It was late on an October evening in City Park, New Orleans. The crowd was gathering around the stage early, as this was the first time Brand New, an alternative rock band from Long Island, was going to play music from their most recent album, “Science Fiction.”
The swamp fog was rolling in as the big, orange sun was sinking below the willows. Without an intro, Brand New erupted into an hour-long set filled with old classics and new favorites.
I fell in love with Brand New’s music the first time I heard their debut album, “Your Favorite Weapon,” in middle school. After waiting more than a decade, I finally got to see them, and everything was perfect.
All of that came crashing down on Nov. 10. I was floored when I opened a text from a friend and fellow Brand New fan. Jesse Lacey, the frontman and lyricist, had been accused of unwanted sexual misconduct with a minor. Needless to say, I was absolutely devastated.
This man was inspirational, and I had always respected him and his band; the music is deeply personal and philosophical, and contained positive messages that really helped me (and many others, I’m sure) in my early teens. Most of the lyrics deal with religion and the lifelong striving to be the best person you can be, and these themes helped me deal with some typical teenage issues. Even the name of the band’s website is fightoffyourdemons.com. To hear Lacey admit the accusations — that he solicited nude photographs from underage women online — were true was a real rude awakening.
It was easy for me to damn Harvey Weinstein as a perverted monster, just as it was unthinkable to NOT condemn Kevin Spacey for his disgusting, predatory actions. It was much harder for me to accept that Lacey, in fact, is guilty of unwanted sexual advances. At first I hoped it was just internet rumor-mill stuff. It is wildly inappropriate and problematic to victim-shame, but I admit I pondered the motive of the victim coming forward so many years later (the incidents occurred almost 20 years ago, long before Brand New became a successful rock band).

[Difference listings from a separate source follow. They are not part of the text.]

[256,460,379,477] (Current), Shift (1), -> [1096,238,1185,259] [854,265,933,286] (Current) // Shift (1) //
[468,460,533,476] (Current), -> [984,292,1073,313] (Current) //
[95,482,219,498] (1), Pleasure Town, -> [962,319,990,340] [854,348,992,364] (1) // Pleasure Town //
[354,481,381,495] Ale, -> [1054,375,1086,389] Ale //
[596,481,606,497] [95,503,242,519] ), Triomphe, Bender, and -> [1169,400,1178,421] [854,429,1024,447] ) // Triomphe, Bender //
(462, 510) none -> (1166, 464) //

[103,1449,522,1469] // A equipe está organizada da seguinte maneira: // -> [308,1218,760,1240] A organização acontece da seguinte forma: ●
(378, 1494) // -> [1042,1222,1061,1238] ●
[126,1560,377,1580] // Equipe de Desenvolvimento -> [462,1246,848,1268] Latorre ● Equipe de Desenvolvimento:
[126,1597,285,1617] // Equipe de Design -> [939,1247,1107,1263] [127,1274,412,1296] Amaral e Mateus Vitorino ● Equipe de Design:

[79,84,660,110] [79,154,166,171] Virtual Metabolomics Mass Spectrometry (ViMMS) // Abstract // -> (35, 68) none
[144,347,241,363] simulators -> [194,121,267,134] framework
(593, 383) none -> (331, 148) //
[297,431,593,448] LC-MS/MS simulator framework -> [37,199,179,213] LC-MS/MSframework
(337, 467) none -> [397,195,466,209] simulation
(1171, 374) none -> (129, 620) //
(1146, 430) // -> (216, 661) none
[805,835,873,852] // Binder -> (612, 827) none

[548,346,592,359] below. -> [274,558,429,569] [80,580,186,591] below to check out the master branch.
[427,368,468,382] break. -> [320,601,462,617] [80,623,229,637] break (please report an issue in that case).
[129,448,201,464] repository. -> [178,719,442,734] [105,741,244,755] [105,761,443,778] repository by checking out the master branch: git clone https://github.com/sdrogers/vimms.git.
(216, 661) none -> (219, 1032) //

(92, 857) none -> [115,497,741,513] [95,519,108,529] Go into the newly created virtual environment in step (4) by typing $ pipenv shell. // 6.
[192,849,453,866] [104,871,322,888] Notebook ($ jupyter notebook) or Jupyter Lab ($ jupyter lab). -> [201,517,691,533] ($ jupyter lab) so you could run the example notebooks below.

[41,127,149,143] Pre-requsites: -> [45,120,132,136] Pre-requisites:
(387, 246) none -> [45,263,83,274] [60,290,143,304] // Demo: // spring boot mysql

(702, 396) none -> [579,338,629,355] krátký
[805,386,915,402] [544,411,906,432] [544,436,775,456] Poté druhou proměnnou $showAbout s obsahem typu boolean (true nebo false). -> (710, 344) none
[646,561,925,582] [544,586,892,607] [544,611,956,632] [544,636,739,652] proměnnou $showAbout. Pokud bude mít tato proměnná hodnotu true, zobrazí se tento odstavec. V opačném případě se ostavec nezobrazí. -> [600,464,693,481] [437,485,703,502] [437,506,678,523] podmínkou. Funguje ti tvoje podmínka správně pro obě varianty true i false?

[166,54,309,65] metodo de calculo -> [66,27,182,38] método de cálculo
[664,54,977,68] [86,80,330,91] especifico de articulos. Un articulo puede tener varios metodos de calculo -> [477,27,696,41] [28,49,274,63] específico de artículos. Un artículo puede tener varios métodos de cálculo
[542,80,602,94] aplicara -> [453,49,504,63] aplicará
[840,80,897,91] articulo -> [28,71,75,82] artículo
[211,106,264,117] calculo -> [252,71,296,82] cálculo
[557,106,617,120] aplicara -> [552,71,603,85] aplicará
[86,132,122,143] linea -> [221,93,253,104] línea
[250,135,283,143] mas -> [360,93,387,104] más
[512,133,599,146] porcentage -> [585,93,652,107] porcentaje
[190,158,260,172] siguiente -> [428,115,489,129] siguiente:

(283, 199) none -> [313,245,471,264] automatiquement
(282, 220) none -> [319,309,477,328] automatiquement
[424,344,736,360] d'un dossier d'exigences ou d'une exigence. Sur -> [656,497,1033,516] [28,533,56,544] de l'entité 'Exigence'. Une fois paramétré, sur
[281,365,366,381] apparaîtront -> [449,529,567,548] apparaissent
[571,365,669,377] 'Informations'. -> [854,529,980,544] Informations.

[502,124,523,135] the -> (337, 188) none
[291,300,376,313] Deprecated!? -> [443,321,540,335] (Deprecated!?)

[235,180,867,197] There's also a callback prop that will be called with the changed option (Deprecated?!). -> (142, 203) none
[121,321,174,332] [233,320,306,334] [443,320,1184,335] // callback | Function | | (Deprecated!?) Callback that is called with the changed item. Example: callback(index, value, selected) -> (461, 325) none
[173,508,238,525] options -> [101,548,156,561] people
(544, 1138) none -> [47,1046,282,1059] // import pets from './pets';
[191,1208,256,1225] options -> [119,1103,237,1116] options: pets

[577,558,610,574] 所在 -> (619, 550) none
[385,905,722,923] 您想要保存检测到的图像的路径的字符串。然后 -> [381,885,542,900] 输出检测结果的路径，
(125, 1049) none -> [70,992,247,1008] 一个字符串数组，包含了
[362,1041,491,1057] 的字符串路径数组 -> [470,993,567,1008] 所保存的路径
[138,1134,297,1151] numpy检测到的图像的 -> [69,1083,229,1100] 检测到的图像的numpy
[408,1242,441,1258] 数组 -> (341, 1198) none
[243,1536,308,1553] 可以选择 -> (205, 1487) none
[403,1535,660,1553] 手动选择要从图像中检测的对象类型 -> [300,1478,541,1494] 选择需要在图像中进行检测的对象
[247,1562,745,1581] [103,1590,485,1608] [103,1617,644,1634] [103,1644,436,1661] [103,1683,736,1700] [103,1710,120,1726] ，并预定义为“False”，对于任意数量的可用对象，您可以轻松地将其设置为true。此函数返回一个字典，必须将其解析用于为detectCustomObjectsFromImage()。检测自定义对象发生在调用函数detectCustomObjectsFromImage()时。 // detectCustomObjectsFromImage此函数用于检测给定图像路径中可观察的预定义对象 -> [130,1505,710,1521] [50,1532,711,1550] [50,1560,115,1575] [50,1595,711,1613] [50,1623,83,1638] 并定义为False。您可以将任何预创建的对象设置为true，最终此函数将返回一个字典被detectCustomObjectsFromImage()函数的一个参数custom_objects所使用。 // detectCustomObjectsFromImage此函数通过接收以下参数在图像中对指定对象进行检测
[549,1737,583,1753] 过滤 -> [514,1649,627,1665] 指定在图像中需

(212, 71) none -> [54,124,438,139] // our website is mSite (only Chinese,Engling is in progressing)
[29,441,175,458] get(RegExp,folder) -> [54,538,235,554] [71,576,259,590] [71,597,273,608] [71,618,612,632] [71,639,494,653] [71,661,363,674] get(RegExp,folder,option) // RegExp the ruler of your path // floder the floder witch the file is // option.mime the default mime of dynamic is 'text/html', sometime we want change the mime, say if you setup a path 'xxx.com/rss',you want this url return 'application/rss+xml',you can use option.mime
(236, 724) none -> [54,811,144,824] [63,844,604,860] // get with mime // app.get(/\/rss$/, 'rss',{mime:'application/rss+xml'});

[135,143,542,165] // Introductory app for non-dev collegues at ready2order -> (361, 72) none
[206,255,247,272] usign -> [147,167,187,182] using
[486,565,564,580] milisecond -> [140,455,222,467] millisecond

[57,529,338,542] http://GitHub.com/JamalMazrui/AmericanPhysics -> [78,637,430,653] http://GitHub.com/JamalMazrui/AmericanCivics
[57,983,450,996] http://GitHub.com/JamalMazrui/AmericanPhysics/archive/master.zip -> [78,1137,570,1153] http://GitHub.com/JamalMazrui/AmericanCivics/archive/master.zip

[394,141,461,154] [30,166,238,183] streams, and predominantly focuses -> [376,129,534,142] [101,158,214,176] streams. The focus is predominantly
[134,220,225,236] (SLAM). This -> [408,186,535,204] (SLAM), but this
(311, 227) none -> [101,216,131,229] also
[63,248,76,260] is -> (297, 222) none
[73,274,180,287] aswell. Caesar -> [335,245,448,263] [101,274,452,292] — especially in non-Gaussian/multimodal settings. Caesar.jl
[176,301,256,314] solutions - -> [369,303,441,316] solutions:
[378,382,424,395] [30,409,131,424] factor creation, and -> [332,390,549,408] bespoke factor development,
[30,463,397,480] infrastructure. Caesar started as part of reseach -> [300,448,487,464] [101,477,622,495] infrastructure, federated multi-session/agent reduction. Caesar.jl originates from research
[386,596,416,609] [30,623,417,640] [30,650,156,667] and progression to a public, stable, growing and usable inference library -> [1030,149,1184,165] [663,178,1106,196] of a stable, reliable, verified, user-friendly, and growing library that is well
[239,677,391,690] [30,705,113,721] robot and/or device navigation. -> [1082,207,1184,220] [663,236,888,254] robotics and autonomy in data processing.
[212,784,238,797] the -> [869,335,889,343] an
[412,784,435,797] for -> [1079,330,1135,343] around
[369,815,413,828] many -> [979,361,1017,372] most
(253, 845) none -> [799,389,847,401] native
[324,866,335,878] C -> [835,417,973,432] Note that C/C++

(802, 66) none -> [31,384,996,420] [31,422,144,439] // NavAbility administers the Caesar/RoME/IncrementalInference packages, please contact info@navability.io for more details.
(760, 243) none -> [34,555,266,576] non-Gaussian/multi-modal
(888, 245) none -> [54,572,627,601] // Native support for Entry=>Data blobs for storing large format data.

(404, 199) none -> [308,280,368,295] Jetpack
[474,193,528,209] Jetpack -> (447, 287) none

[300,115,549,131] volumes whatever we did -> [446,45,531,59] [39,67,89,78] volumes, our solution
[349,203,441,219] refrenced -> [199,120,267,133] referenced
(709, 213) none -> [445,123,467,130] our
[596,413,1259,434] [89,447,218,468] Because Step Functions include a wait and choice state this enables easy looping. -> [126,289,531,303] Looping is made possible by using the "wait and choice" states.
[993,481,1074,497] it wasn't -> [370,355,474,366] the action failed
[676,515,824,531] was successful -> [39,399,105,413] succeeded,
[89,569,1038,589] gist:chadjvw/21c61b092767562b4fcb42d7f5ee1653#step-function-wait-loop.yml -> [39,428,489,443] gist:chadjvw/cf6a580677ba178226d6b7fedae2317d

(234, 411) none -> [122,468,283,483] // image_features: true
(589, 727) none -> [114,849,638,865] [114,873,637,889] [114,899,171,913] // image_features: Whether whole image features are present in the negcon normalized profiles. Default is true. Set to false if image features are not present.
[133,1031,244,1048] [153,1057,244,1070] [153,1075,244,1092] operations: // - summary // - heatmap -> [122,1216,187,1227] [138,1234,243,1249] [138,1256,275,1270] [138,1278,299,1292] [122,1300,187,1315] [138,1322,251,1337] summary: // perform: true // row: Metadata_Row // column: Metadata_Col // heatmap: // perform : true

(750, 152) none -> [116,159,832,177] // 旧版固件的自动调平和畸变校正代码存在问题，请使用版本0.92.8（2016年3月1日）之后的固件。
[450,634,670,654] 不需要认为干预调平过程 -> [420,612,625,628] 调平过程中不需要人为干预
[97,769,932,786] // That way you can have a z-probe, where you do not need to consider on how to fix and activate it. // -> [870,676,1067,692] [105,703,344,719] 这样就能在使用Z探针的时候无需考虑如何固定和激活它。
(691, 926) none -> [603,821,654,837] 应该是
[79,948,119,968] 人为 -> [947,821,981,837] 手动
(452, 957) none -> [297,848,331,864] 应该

The motivation for coming forward with allegations of abuse isn’t relevant; always stand with survivors. There will come a time, when and not if, that someone you respect and admire will be publicly exposed. It could be for sexual assault, it could be for domestic violence, it could be lots of things, but when (not if), you must remember the victim. Your gut reaction might be to defend the person accused, as some tried to defend Lacey. “He’s a rock star, of course he wanted to sleep with these women,” or “what was she expecting, he’s famous” are not excuses.
I’m glad I got to see the band when I did. I could not enjoy the show, nor could I financially support the band after the allegations. It is going to take a long time before I will be able to listen to Brand New’s music again.
Lacey issued a lengthy apology and went on to describe his battles with addiction and rehab, but that doesn’t make it OK. So in Lacey’s own words, from the song “Seventy Times 7,” “I can’t let you let me down again.” This is goodbye, Brand New.